TASK OBJECTIVE ->
The answer should reproduce every entry exactly and contain no images.
INFORMATION GIVEN START
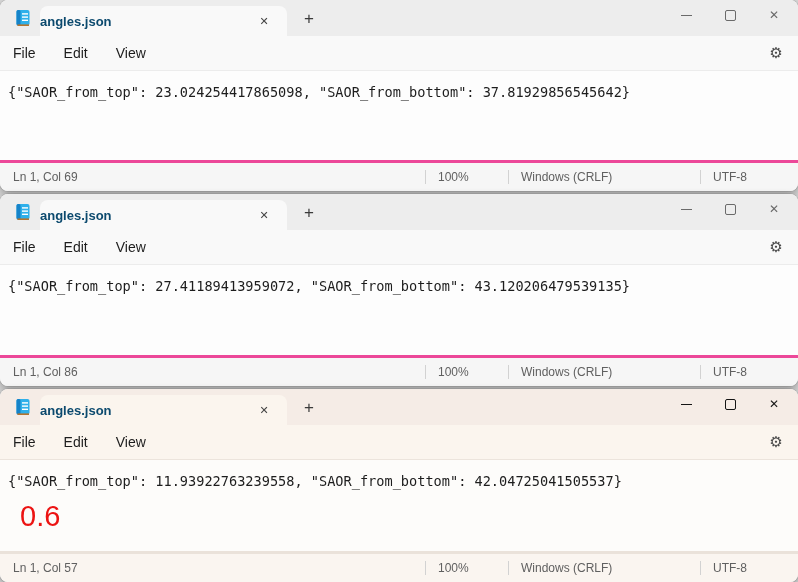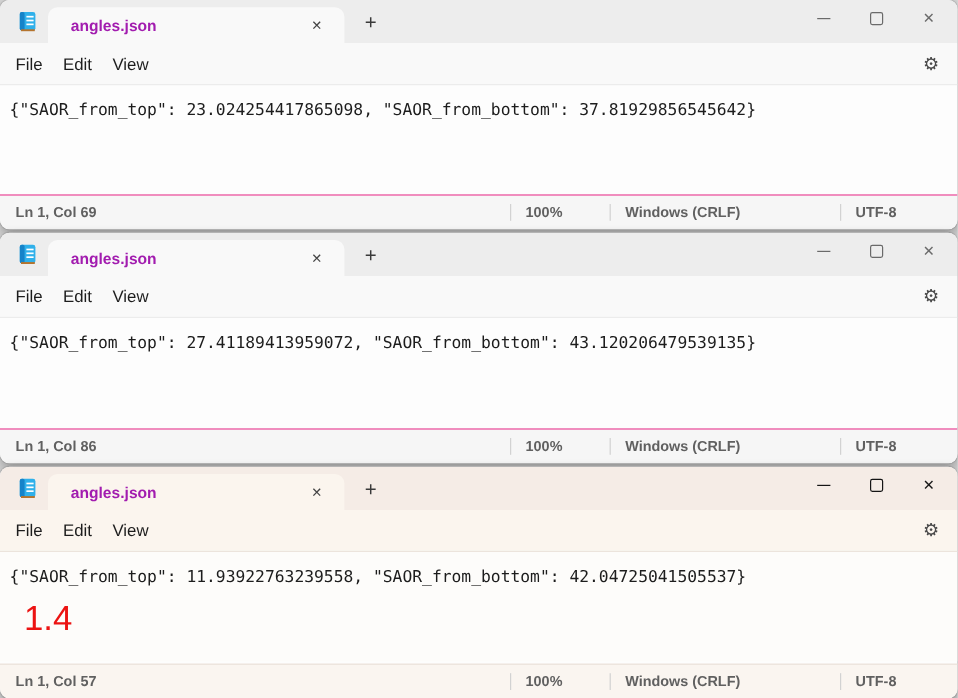--- a/index.html
+++ b/index.html
@@ -29,7 +29,7 @@
     display:flex;align-items:center;cursor:default;
   }
   .win.active .tab{background:#fbf5ee;}
-  .tab-label{margin-left:19px;font-size:13px;font-weight:600;color:#a21caf;flex:1;}
+  .tab-label{font-size:13px;font-weight:600;color:#0c4a6e;flex:1;}
   .tab-close{
     margin-right:13px;width:20px;height:20px;border-radius:4px;
     display:flex;align-items:center;justify-content:center;

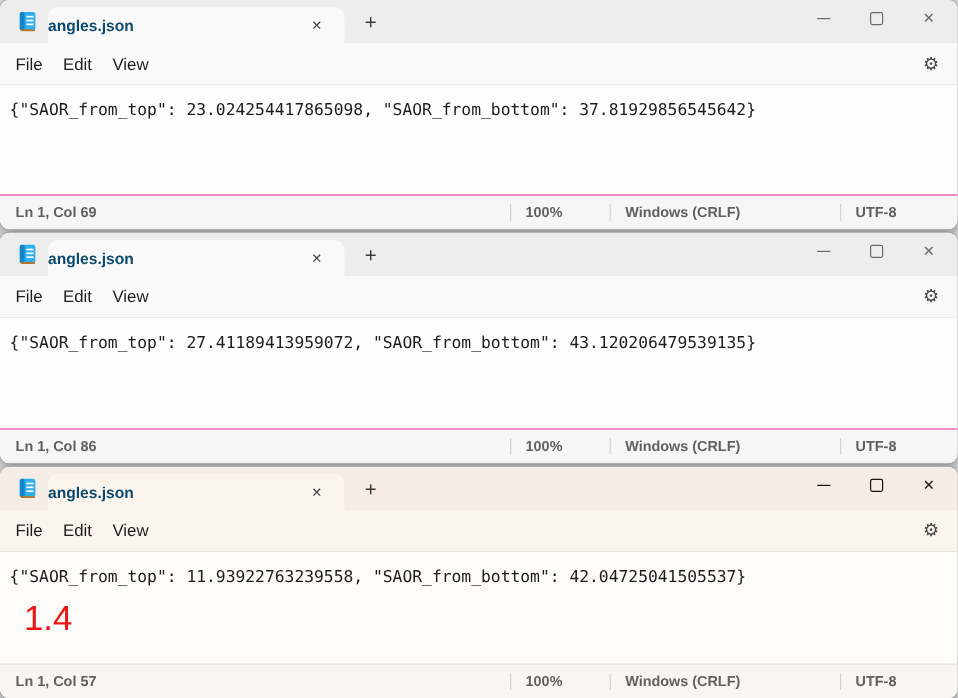--- a/index.html
+++ b/index.html
@@ -51,7 +51,7 @@
   
   .menubar{
     height:34px;background:#f9f9f9;display:flex;align-items:center;
-    padding-left:13px;gap:17px;position:relative;
+    padding-left:13px;gap:28px;position:relative;
   }
   .win.active .menubar{background:#fbf5ee;}
   .menu-item{font-size:14px;color:#1d1d1d;cursor:default;}

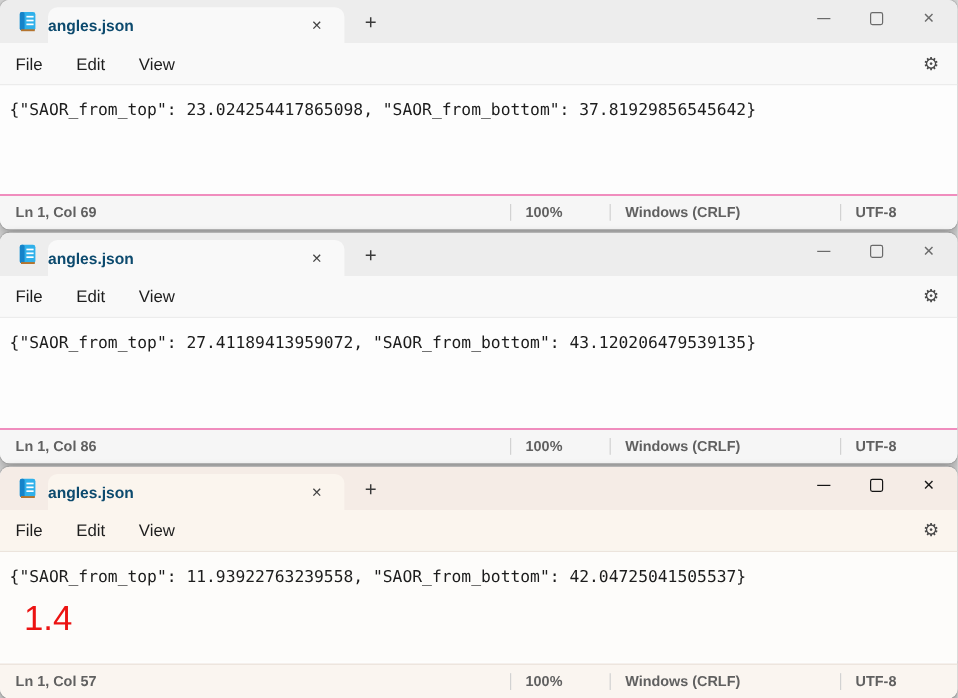--- a/index.html
+++ b/index.html
@@ -80,8 +80,8 @@
   
   .statusbar{
     position:absolute;left:0;right:0;bottom:0;height:28px;
-    background:#f6f6f6;border-top:1px solid #ec4899;
-    font-size:12px;color:#606060;font-weight:bold;
+    background:#f6f6f6;border-top:3px solid #ec4899;
+    font-size:12px;color:#606060;
   }
   .win.active .statusbar{background:#faf5f0;border-top-color:#eae2da;}
   .status-left{position:absolute;left:13px;top:7px;}

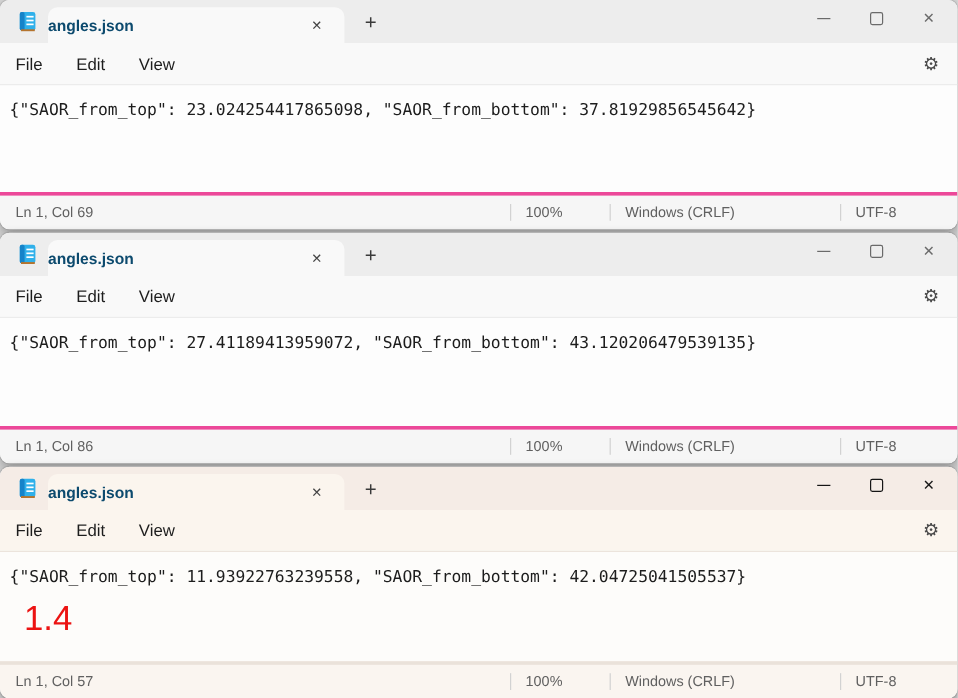--- a/index.html
+++ b/index.html
@@ -236,7 +236,7 @@
   </div>
   <div class="content">
     <div class="json-line">{"SAOR_from_top": 11.93922763239558, "SAOR_from_bottom": 42.04725041505537}</div>
-    <div class="annotation">1.4</div>
+    <div class="annotation">0.6</div>
   </div>
   <div class="statusbar">
     <span class="status-left">Ln 1, Col 57</span>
INFORMATION GIVEN END
OUTPUT FOR THIS EXERCISE ->
--- a/index.html
+++ b/index.html
@@ -29,7 +29,7 @@
     display:flex;align-items:center;cursor:default;
   }
   .win.active .tab{background:#fbf5ee;}
-  .tab-label{margin-left:19px;font-size:13px;font-weight:600;color:#a21caf;flex:1;}
+  .tab-label{font-size:13px;font-weight:600;color:#0c4a6e;flex:1;}
   .tab-close{
     margin-right:13px;width:20px;height:20px;border-radius:4px;
     display:flex;align-items:center;justify-content:center;

--- a/index.html
+++ b/index.html
@@ -51,7 +51,7 @@
   
   .menubar{
     height:34px;background:#f9f9f9;display:flex;align-items:center;
-    padding-left:13px;gap:17px;position:relative;
+    padding-left:13px;gap:28px;position:relative;
   }
   .win.active .menubar{background:#fbf5ee;}
   .menu-item{font-size:14px;color:#1d1d1d;cursor:default;}

--- a/index.html
+++ b/index.html
@@ -80,8 +80,8 @@
   
   .statusbar{
     position:absolute;left:0;right:0;bottom:0;height:28px;
-    background:#f6f6f6;border-top:1px solid #ec4899;
-    font-size:12px;color:#606060;font-weight:bold;
+    background:#f6f6f6;border-top:3px solid #ec4899;
+    font-size:12px;color:#606060;
   }
   .win.active .statusbar{background:#faf5f0;border-top-color:#eae2da;}
   .status-left{position:absolute;left:13px;top:7px;}

--- a/index.html
+++ b/index.html
@@ -236,7 +236,7 @@
   </div>
   <div class="content">
     <div class="json-line">{"SAOR_from_top": 11.93922763239558, "SAOR_from_bottom": 42.04725041505537}</div>
-    <div class="annotation">1.4</div>
+    <div class="annotation">0.6</div>
   </div>
   <div class="statusbar">
     <span class="status-left">Ln 1, Col 57</span>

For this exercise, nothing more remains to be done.